[xquery-talk] Izzit Bcos I is functional?

Ihe Onwuka ihe.onwuka at gmail.com
Sun Jul 5 00:12:19 PDT 2015


On Thu, Jun 18, 2015 at 12:23 PM, daniela florescu <dflorescu at me.com> wrote:

>
>
> Now contrast that with the little experiment that I was running recently:
> here is the simplest statistical problem you can imagine.
>
> You have 3 boxes and 6 balls: 3 white and 3 back. You put the balls in the
> boxes, 2 in each. I take one ball out of one box and it is black.
> What is the probability that the secod ball in the same box is also black ?
>
> I asked this question to CTOs of data science companies, Phd in math, Phd
> In CS, the head of machine learning at Google, hordes of “data scientists”.
>
> Out of tens of people I asked, I got only TWO correct answers: both where
> Phd in physics. (not the CTOs, not the head of machine learning..)
>
>
I now remember arguing the equivalent problem with a Math PhD student  on a
long drive back from a rugby tournament while I was on study abroad.
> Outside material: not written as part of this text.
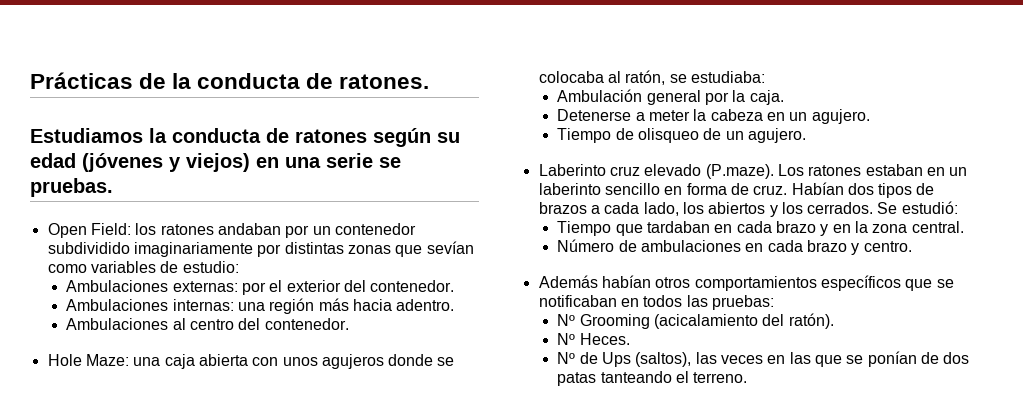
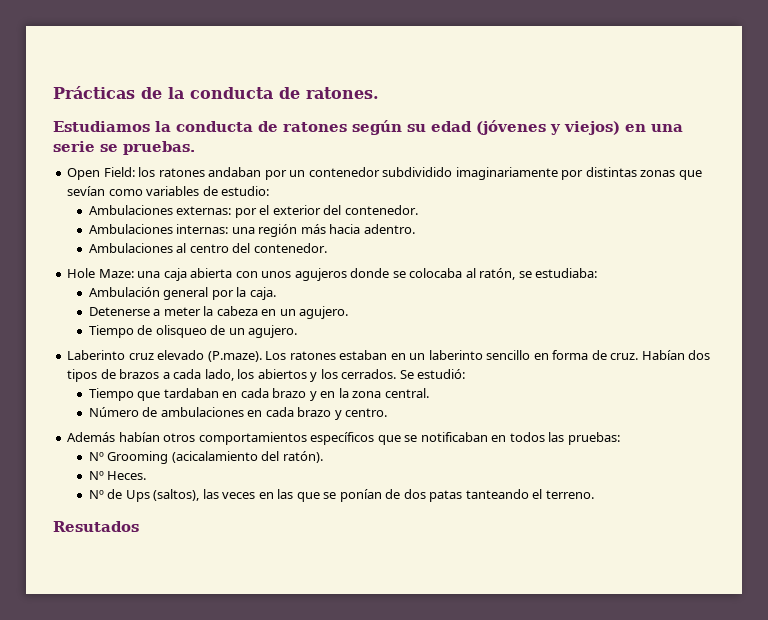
+ Resutados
He got
it wrong, easy for me to say, at the time  I had just taken a probability
class. This is a camouflaged version of the Monty Hall problem typically
used  to introduce Bayes Rule.

Here it's camouflaged because what is really being asked is what is the
(conditional) probability of selecting the box with 2 black balls (the door
with the prize).

A priori it is 1/3 but after you take out 1 black ball do your
probabilities change. In Bayesian terms, have you been given  information
that should update your probabilistic beliefs? Alot of people go wrong by
thinking that they stay the same but you have been given information that
eliminates one of the possibilities (one of the doors without the prize).
The next pitfall is intuiting that because you now only have 2 boxes to
chose from then the probability is 1/2 or worse that the answer is 3/4
because 3 of the remaining 4 possible balls are black.

But the question is really asking for a conditional probability. What is
the probability that the 2 black ball box was chosen given that I have
shown you that it contains at least one black ball, so you have to divide
by the conditioning event -  the probability of drawing a black ball. This
is usually calculated  using the law of total probability but we it can be
intuited here as being 1/2 (3 of the 6 balls in the boxes are black).

So the answer is obtained by dividing the 1/3 (the original chance of
selecting the box with 2 black balls) by the conditioning event 1/2 giving
1/6...........DOH!!! .... 2/3.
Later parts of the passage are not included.